Am Bahnhof steht plötzlich dieser Mensch neben dem Erzähler: »Suchen Sie auch ein Hotel« - und weicht ihm nicht mehr von der Seite. Von nun an wird der Baseler Philosoph von diesem Schwadroneur so lange belagert, tyrannisiert, unter den Tisch getrunken und an die Wand geredet, bis er sich nicht mehr zu helfen weiß ... Ein Roman über die Grenzen der Zurückhaltung und den ungleichen Kampf von Höflichkeit und Dreistigkeit. Abgründig und virtuos. (Kurzbeschreibung aus Amazon)

Dieser Tipp eines Buchhändlers hat sich echt gelohnt! Mit viel Virtuosität erzählt Ott von einer Situation, wie wir sie eventuell ähnlich schon erlebten: Wann wird es Zeit klipp und klar Nein zu sagen und Grenzen zu ziehen? Wann werden wir Opfer der Unverfrorenheit der anderen, aber auch unserer eigenen Zaghaftigkeit?
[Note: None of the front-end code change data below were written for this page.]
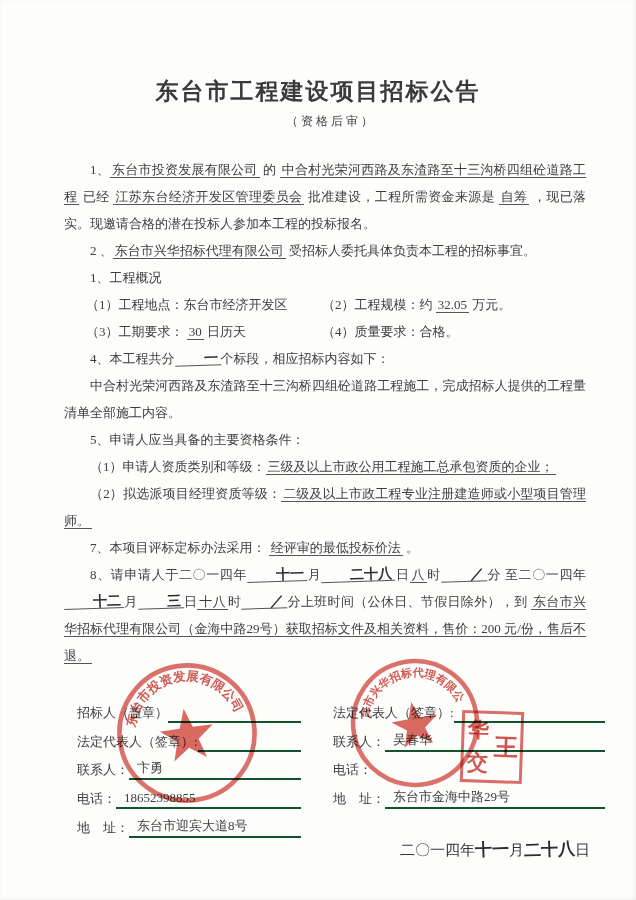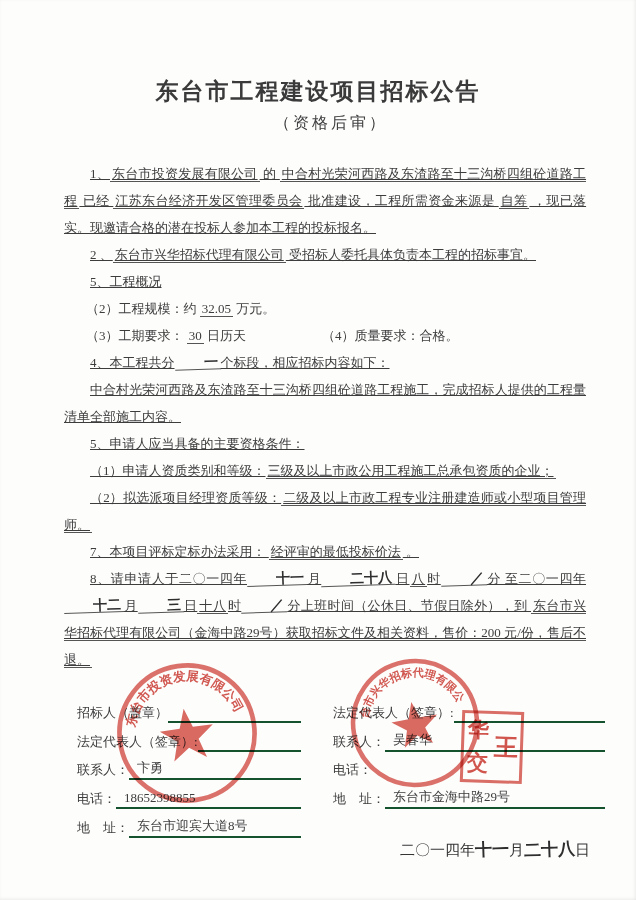"（资格后审）" h2 { font-size: 16px -> 12px }
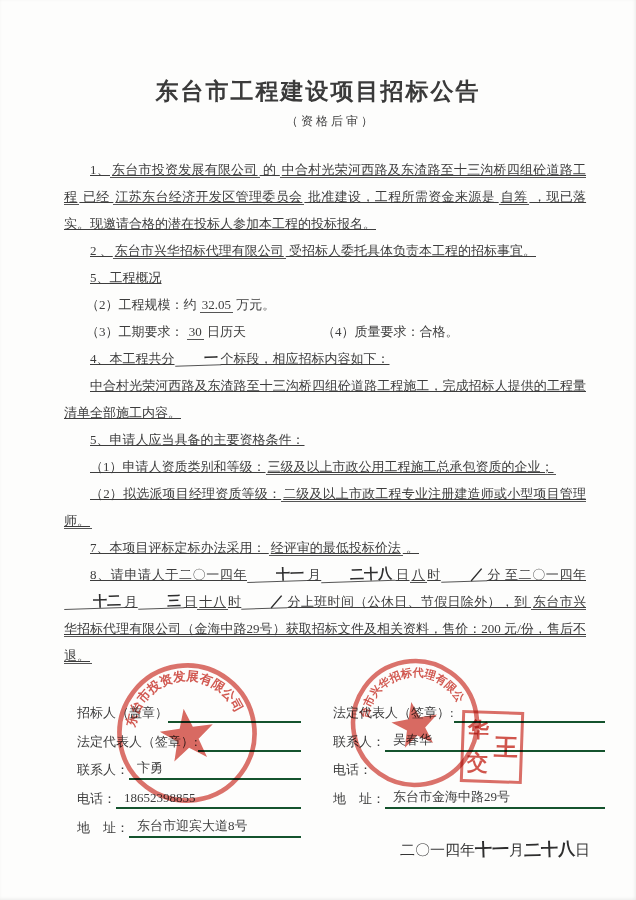"1、 东台市投资发展有限公司 的" .body p { text-decoration: underline -> none }
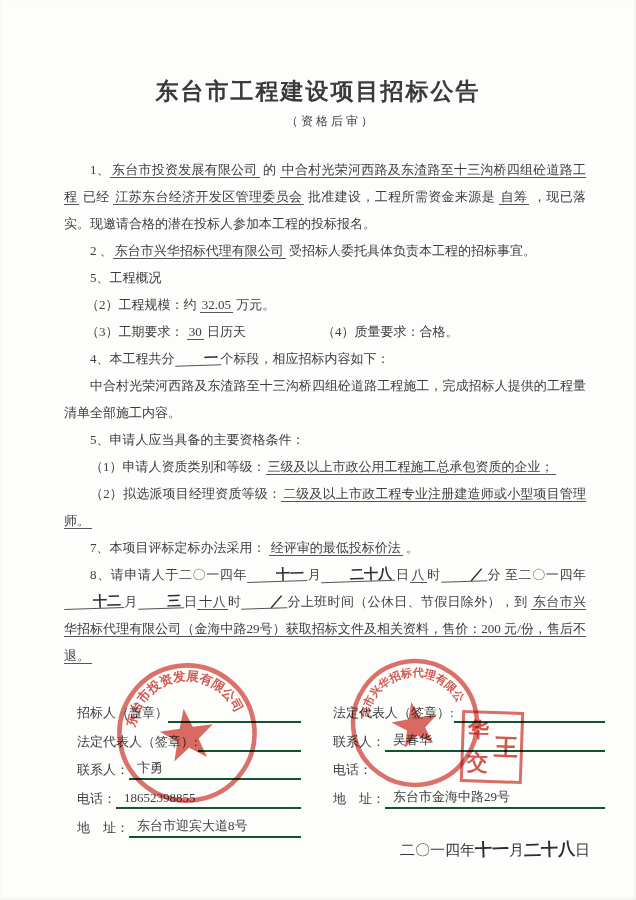"5、工程概况" p.ind2 { text: 5 -> 1 }
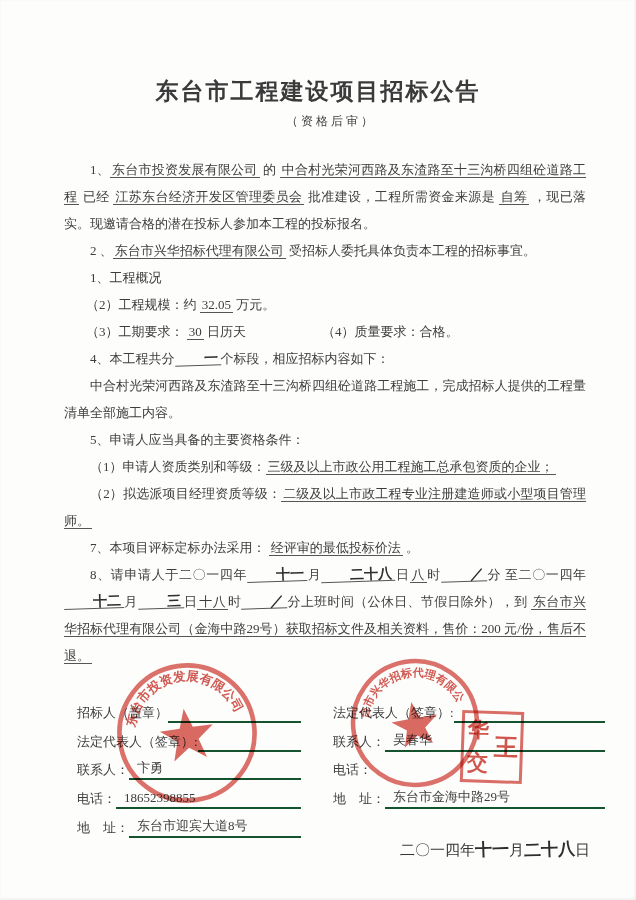"（1）工程地点：东台市经济开发区" span.c1 { html: none -> <span>（1）工程地点：东台市经济开发区</span> }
Wie sehr diese Erzählung dann fast grotesk anmutet und sich in ihrem Ausgang schon andeutet, so erscheint sie doch rgendwie plausibel. Dazu kommt, dass Ott, wenn ich nun seine Biographie sehe, viele Elemente seines Lebens oder Wissens einspielen lässt: Ein Teil der Handlung spielt in Basel, im Text tauchen auch exkurshaft wirkende Passagen über Philosophie und Musik auf. Für mich eine schöne Entdeckung!!!

:stern: :stern: :stern: :stern:

Karl-Heinz Ott wurde 1957 in Ehingen bei Ulm geboren. Er besuchte ein katholisches Internat und studierte Philosophie, Germanistik und Musikwissenschaft. Anschließend arbeitete er als Dramaturg in Freiburg, Basel und Zürich. 1998 erschien sein Romandebüt»Ins Offene«, das mit dem Förderpreis des Hölderlin-Preises und dem Thaddäus-Troll-Preis ausgezeichnet wurde. »Endlich Stille« ist Otts zweiter Roman

Bild

Broschiert: 206 Seiten
Verlag: Dtv (April 2007)
Sprache: Deutsch
ISBN-10: 3423135514
ISBN-13: 978-3423135511

01.05.2008, 09:39

Re: Ott, Karl-Heinz - Endlich Stille

01.05.2008, 10:54

tom hat geschrieben: Ein Roman über die Grenzen der Zurückhaltung und den ungleichen Kampf von Höflichkeit und Dreistigkeit. Abgründig und virtuos. (Kurzbeschreibung aus Amazon)

Wann wird es Zeit klipp und klar Nein zu sagen und Grenzen zu ziehen? Wann werden wir Opfer der Unverfrorenheit der anderen, aber auch unserer eigenen Zaghaftigkeit?



Eine sehr interessante Thematik - daher ist das Buch auf meine Wunschliste gewandert!

Danke Tom!

01.05.2008, 17:08

Coco, ich denke, dass gerade DIR dieses Buch gefallen könnte, wenn Du dem Zauderphilosophen nachsiehst, dass er einfach nicht früh genug sein Nein sprechen kann, bzw. Du die schreckliche Spannung aushalten kannst, einen unmöglichen Typen ins Haus geschickt zu bekommen!
Hinter der Fassade ist das Buch fast ein erschreckendes Drama...

01.05.2008, 20:01

Klingt nach einem Buch, das mich interessieren könnte, danke für den Tip! :thumright:

Ich mußte beim Lesen der Besprechung an dieses Buch hier denken:

Bild

Die Thematik ist zwar nicht direkt vergleichbar, aber es geht auch um das Ziehen oder vielmehr das Nichtziehen der Notbremse im persönlichen Gespräch mit einem Fremden. Sehr empfehlenswert...

Liebe Grüße
Siebenstein :wink:

01.05.2008, 21:21

Mußte jetzt zweimal überlegen, um die Vergleichbarkeit bestätigen zu können. Allerdings wurde die Offenherzigkeit des Einen etwas leichter vom anderen hingenommen?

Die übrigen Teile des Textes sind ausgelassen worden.